Dritte Verordnung ueber Ausnahmen von
strassenverkehrsrechtlichen Vorschriften
StVOuaVsAusnV 3

vom  05.06.1990



"Dritte Verordnung ueber Ausnahmen von strassenverkehrsrechtlichen Vorschriften vom 5.
Juni 1990 (BGBl. I S. 999), die durch die Verordnung vom 22. Dezember 1992 (BGBl.
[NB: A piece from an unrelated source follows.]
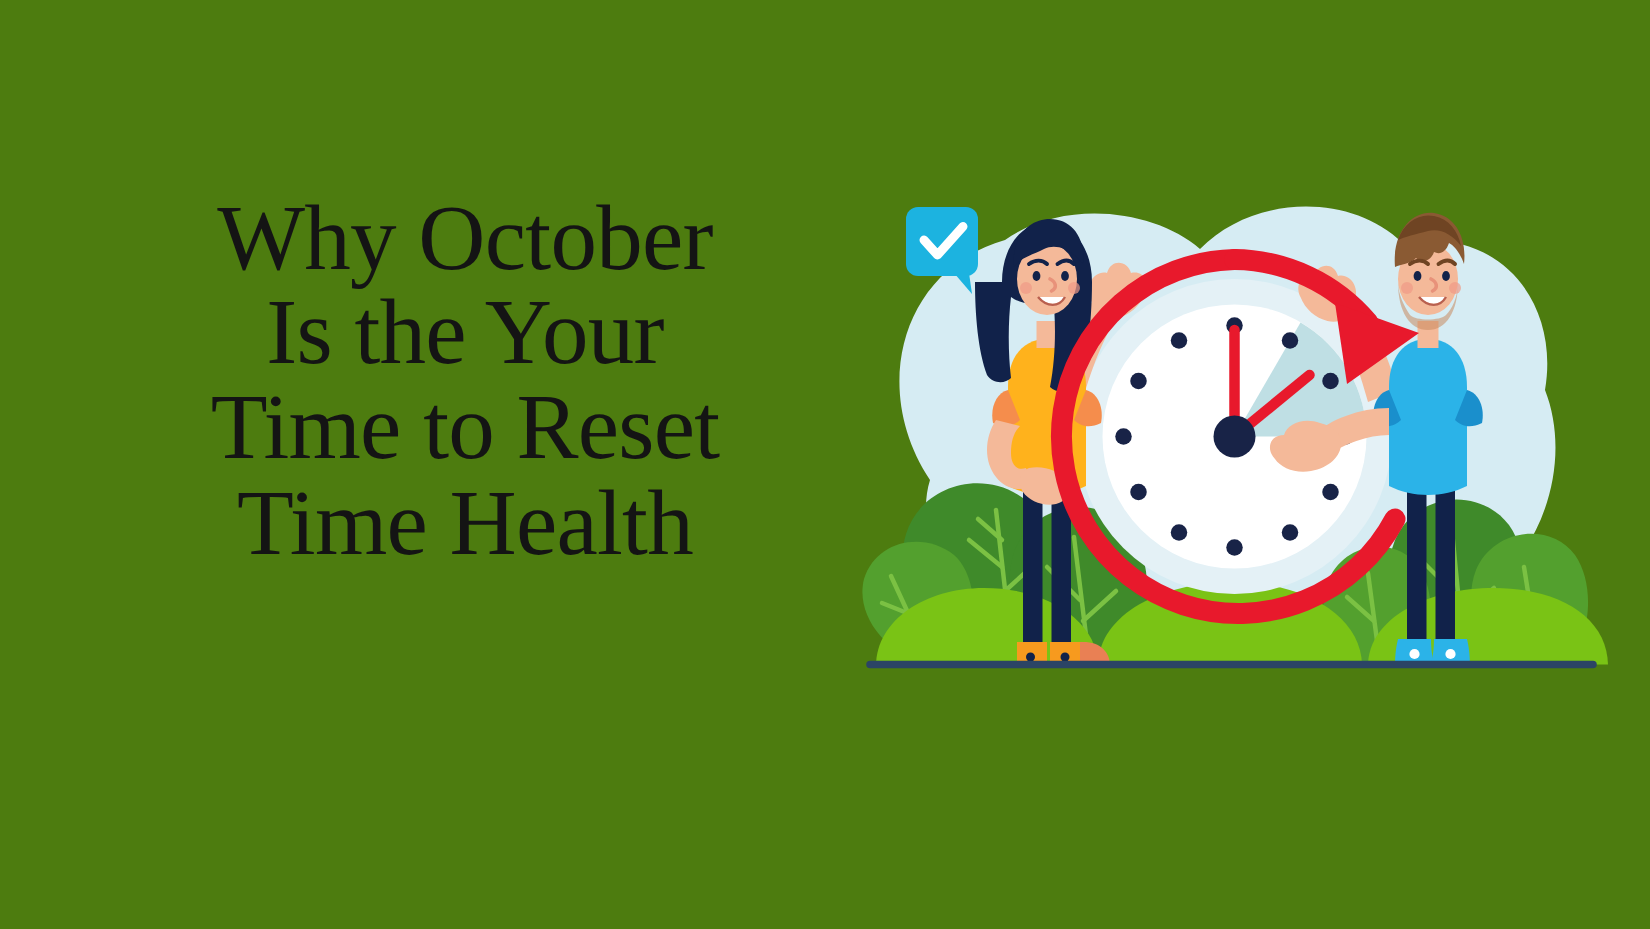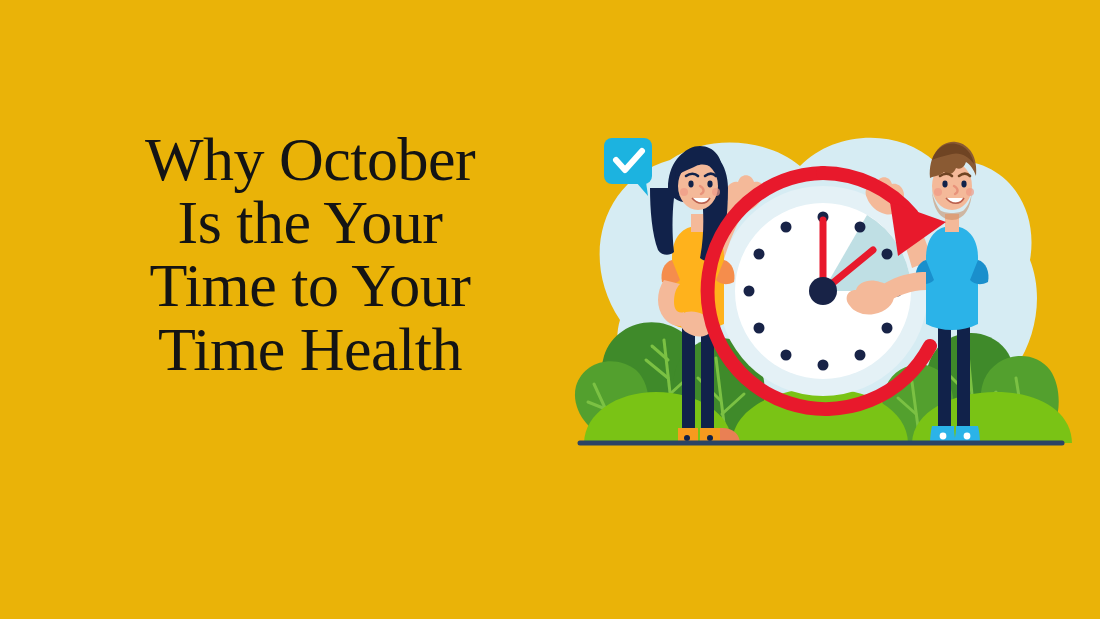"Why October" #stage { background: #eab308 -> #4d7c0f }
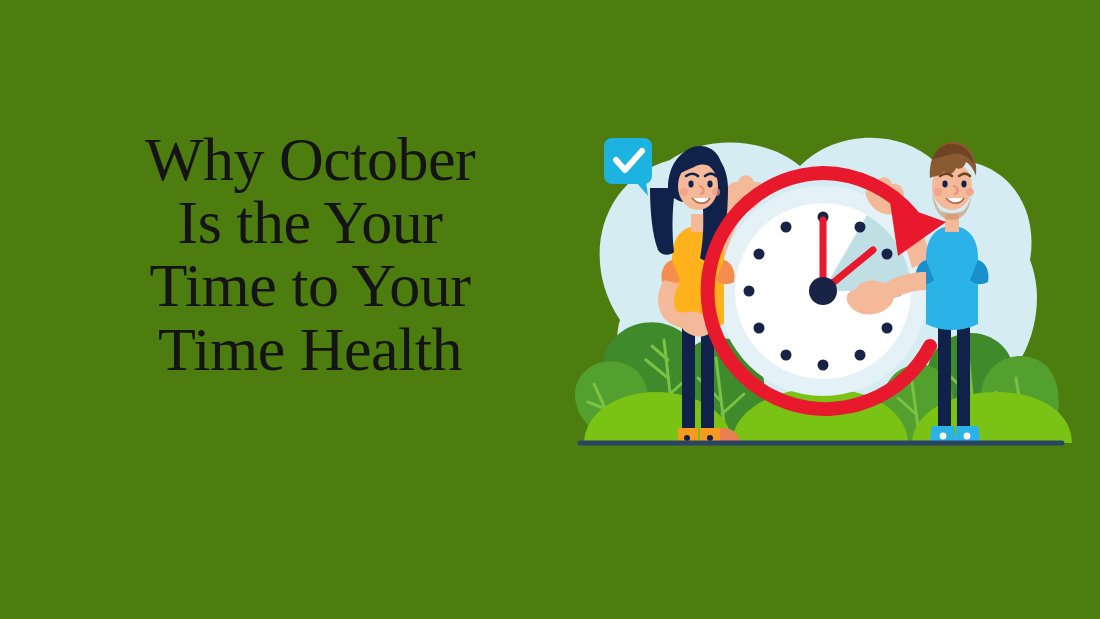"Time to Your" span.ln { text: Your -> Reset }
I S.
2480) geaendert worden ist"

Stand:     Geaendert durch V v. 22.12.1992 I 2480

Fussnote

Textnachweis ab: 14.6.1990

Eingangsformel
Auf Grund des § 6 Abs. 1 Nr. 3 Buchstabe b in Verbindung mit Abs. 3 des
Strassenverkehrsgesetzes in der im Bundesgesetzblatt Teil III, Gliederungsnummer 9231-
1, veroeffentlichten bereinigten Fassung, Nummer 3 zuletzt geaendert durch Gesetz vom 6.
April 1980 (BGBl. I S. 413), Absatz 3 eingefuegt durch § 70 Abs. 1 Nr. 3 des Gesetzes
vom 15. Maerz 1974 (BGBl. I S. 721) und geaendert gemaess Artikel 22 Nr. 3 der Verordnung
vom 26. November 1986 (BGBl. I S. 2089), verordnet der Bundesminister fuer Verkehr nach
Anhoerung der zustaendigen obersten Landesbehoerden:

§ 1
Abweichend von § 22a Abs. 1 Nr. 27 der Strassenverkehrs-Zulassungs-Ordnung brauchen
besondere Rueckhalteeinrichtungen fuer behinderte Kinder in Kraftfahrzeugen nicht in
einer amtlich genehmigten Bauart ausgefuehrt zu sein, wenn
1. die Konstruktion dem Stand der Technik entspricht,
2. der Rueckhalteeinrichtung eine Einbau- und Gebrauchsanweisung beigegeben ist, in der
   die Kraftfahrzeuge und Kraftfahrzeugtypen angegeben sind, fuer die sie verwendbar
   ist.

§ 2
Abweichend von § 21 Abs. 1a der Strassenverkehrs-Ordnung duerfen behinderte Kinder
in Kraftfahrzeugen mitgenommen werden, wenn eine besondere Rueckhalteeinrichtung
im Sinne des § 1 benutzt wird und in einer aerztlichen Bescheinigung, die auf den
Namen des behinderten Kindes ausgestellt ist, bestaetigt wird, dass anstelle einer
bauartgenehmigten Rueckhalteeinrichtung nach § 22a Abs. 1 Nr. 27 der Strassenverkehrs-
Zulassungs-Ordnung nur eine besondere Rueckhalteeinrichtung verwendet werden kann. Die
aerztliche Bescheinigung darf nicht aelter als 4 Jahre sein. Sie ist mitzufuehren und
zustaendigen Personen auf Verlangen zur Pruefung auszuhaendigen.

§ 3
Diese Verordnung gilt nach § 14 des Dritten Ueberleitungsgesetzes in Verbindung mit
Artikel 3 des Gesetzes zur Aenderung des Strassenverkehrsgesetzes vom 28. Dezember 1982
(BGBl. I S. 2090) auch im Land Berlin.

§ 4
Diese Verordnung tritt am Tage nach der Verkuendung in Kraft.